What you return should be every line below, word for word, and none of the images.
═══ Supplied material
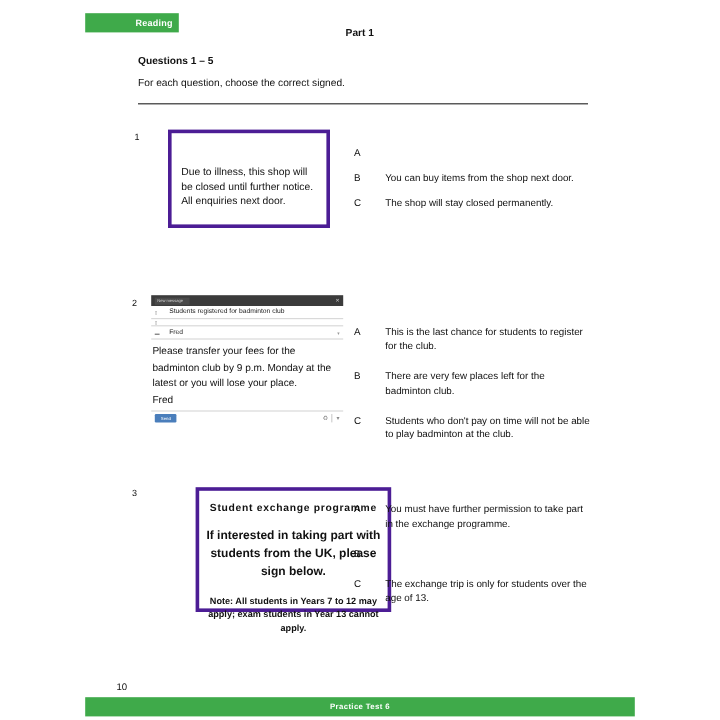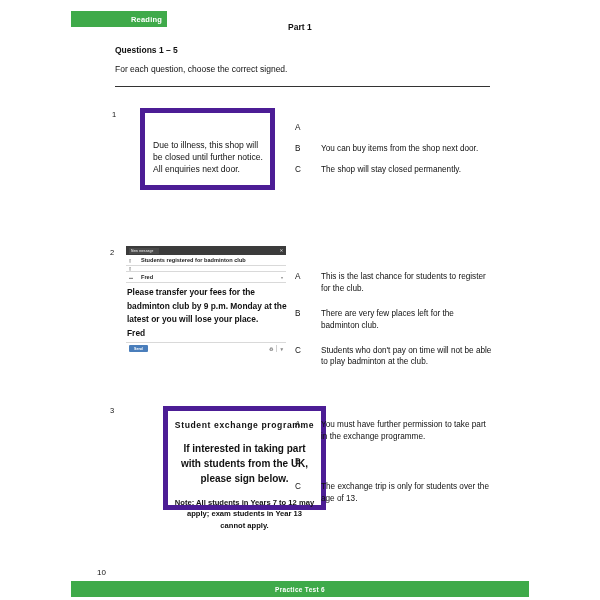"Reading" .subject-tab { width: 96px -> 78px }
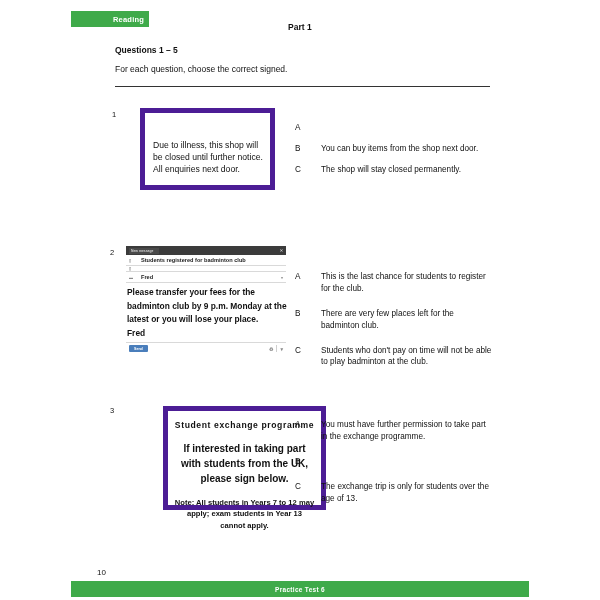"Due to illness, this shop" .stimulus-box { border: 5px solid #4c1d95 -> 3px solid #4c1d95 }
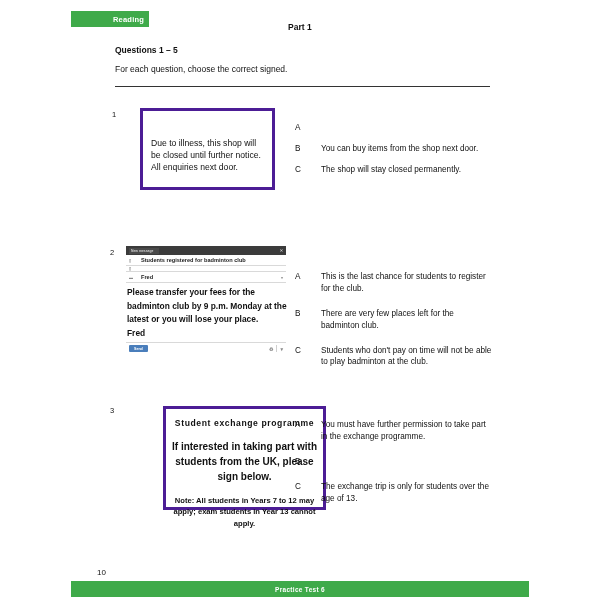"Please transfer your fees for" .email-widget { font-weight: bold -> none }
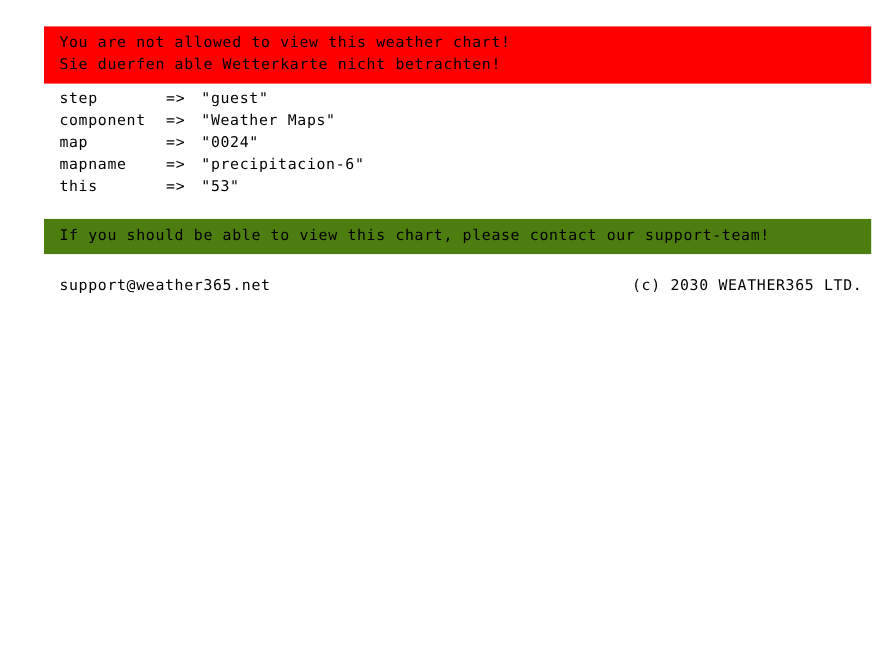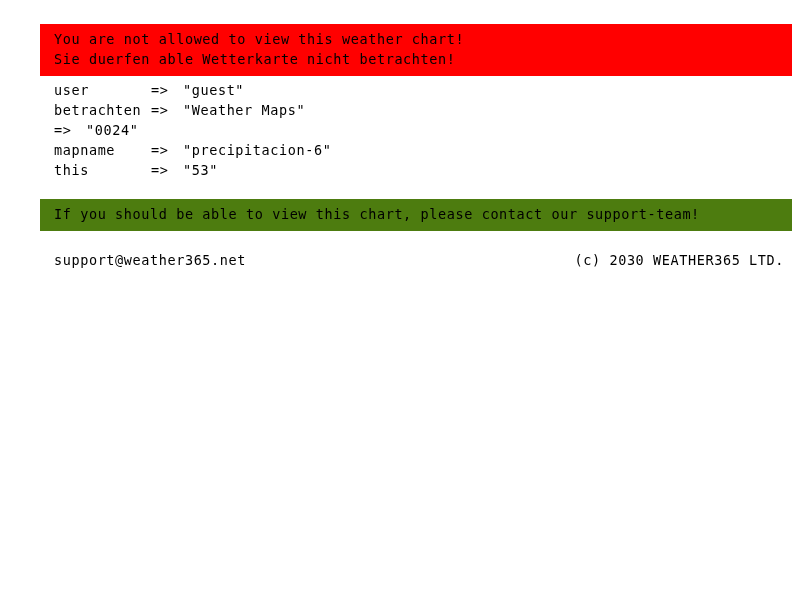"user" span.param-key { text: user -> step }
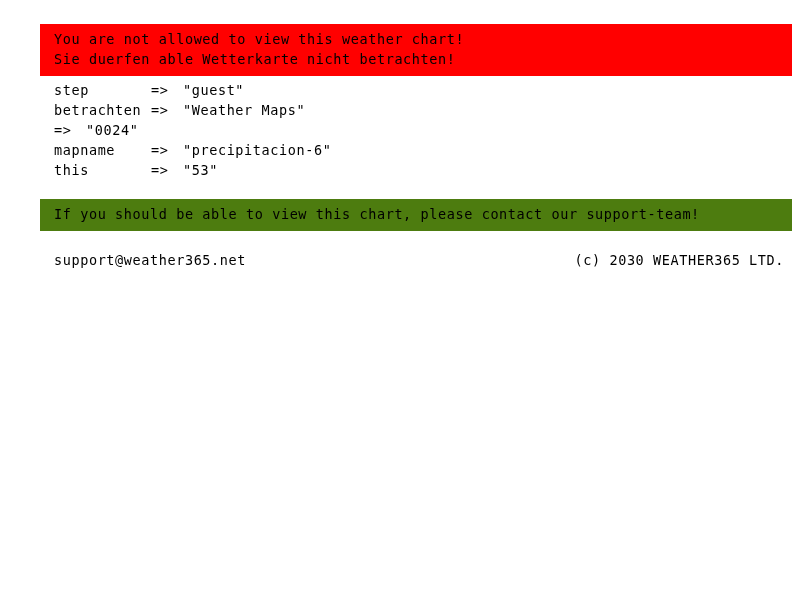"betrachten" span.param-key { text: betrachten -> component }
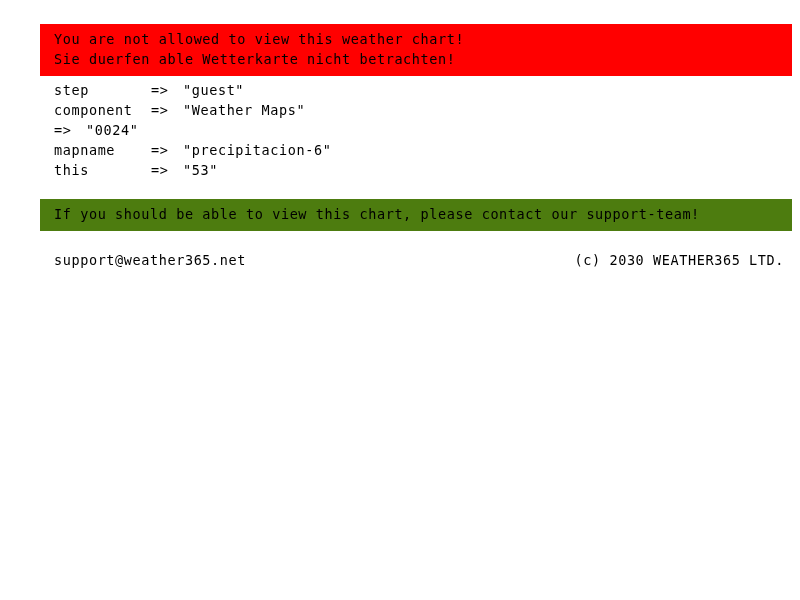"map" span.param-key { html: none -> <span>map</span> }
══════
__Exercise solution__:
"Reading" .subject-tab { width: 96px -> 78px }
"Due to illness, this shop" .stimulus-box { border: 5px solid #4c1d95 -> 3px solid #4c1d95 }
"Please transfer your fees for" .email-widget { font-weight: bold -> none }
"user" span.param-key { text: user -> step }
"betrachten" span.param-key { text: betrachten -> component }
"map" span.param-key { html: none -> <span>map</span> }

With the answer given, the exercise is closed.